Healthcare EHRs and Reality
Do you know what ONC represents? Do you know the meaning of interoperability? Do you know what API is and how it relates to healthcare EHRs?
The Office of the National Coordinator for Health Information Technology (ONC) is a staff division within the U.S. Department of Health and Human Services, primarily focused on implementing an interoperable, private and secure nationwide health information system and supporting the widespread, meaningful use of technology. ONC was created in 2004 through an executive order by President George W. Bush, and was legislatively mandated in the Health Information Technology for Economic and Clinical Health Act.

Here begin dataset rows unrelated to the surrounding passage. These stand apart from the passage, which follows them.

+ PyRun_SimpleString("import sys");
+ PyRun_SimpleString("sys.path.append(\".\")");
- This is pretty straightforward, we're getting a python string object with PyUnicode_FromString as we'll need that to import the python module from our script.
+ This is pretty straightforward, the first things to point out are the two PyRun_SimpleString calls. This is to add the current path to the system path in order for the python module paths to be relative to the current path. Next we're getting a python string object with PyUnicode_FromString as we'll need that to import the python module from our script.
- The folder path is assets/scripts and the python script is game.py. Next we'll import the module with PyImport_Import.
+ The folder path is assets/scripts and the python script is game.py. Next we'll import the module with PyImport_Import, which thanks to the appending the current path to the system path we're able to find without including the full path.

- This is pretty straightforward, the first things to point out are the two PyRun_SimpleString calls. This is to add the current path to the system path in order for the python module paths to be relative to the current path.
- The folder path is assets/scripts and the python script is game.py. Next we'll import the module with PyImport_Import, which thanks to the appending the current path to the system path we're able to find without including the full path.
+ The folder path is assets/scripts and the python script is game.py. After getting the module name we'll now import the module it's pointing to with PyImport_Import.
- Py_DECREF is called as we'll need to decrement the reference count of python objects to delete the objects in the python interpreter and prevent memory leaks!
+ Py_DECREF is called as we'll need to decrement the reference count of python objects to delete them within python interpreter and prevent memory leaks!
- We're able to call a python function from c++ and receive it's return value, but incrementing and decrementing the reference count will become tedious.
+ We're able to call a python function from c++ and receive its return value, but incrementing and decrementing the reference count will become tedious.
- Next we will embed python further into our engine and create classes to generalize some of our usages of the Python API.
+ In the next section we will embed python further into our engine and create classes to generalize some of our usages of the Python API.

API, an abbreviation of application program interface, is a set of routines, protocols, and tools for building software applications. The API specifies how software components should interact and are used when programming graphical user interface (GUI) components. A good API makes it easier to develop a program by providing all the building blocks. A programmer then puts the blocks together.
Put these two concepts together and you have the meaning of interoperability, the ability of computer software programs to exchange information. For the purpose of what? And herein lies the question. Of course there may be some benefit from sharing information between providers, but does anyone really believe that doctor B will not repeat the tests of Doctor A to confirm findings, especially in complex cases? And even if you had the data of a million patients with hypertension responding to various kinds of treatment that one single treatment will rise to the top as the single most effective way to control hypertension? I have purposely over-simplified this to make a point. Data mining seems to be paramount in many circles and there is value there.

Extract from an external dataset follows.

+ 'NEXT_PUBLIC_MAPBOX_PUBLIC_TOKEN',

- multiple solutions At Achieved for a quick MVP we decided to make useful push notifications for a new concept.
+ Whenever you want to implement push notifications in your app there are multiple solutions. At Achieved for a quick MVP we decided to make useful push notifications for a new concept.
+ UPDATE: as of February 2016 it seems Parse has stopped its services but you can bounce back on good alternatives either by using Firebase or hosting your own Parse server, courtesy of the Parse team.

Of the benefits to using computers, e-prescriptions come clearly to mind. And 9.99 times out of 10, it works great. Patients can now receive a print out of lab tests at their visits. Why didn’t anyone think of this before. Patients can go through a patient portal and see their medical records and communicate with provider and staff even though 76% of patients still prefer phone calls to emails. Computers organize, bring clarity, create data bases of information, and now you can do it all on your phone. IT has brought amazing contributions to users, and will continue to do so.
However, right now, the single source of physician frustration is the use of EHR. The frustration comes from a variety of sources.
- The system is too complex to use
- It is not tailored to realistic workflow
- It does not consider all the variables
- It takes longer to document even the simplest office visit while having to see more patients in order to make any money.
- It works great for one specialty but not for another
- …and the list goes on.
Some physicians are using scribes (we used to call them medical transcriptionists) while others are using dragon. Some doctors are entering the data themselves, and then there are others using combinations of these tools. Fewer facilities and providers attested to Meaningful Use 2 than expected and the reasons are many.
So while the IT world (ONC) is plowing ahead with ways to make medical records accessible by more and more entities (interoperability through API); there are some who are saying, hey, wait a minute, what is this really doing for me? What is it doing for patients? What is it doing to truly promote wellness?
And the really big question: Is it cost effective?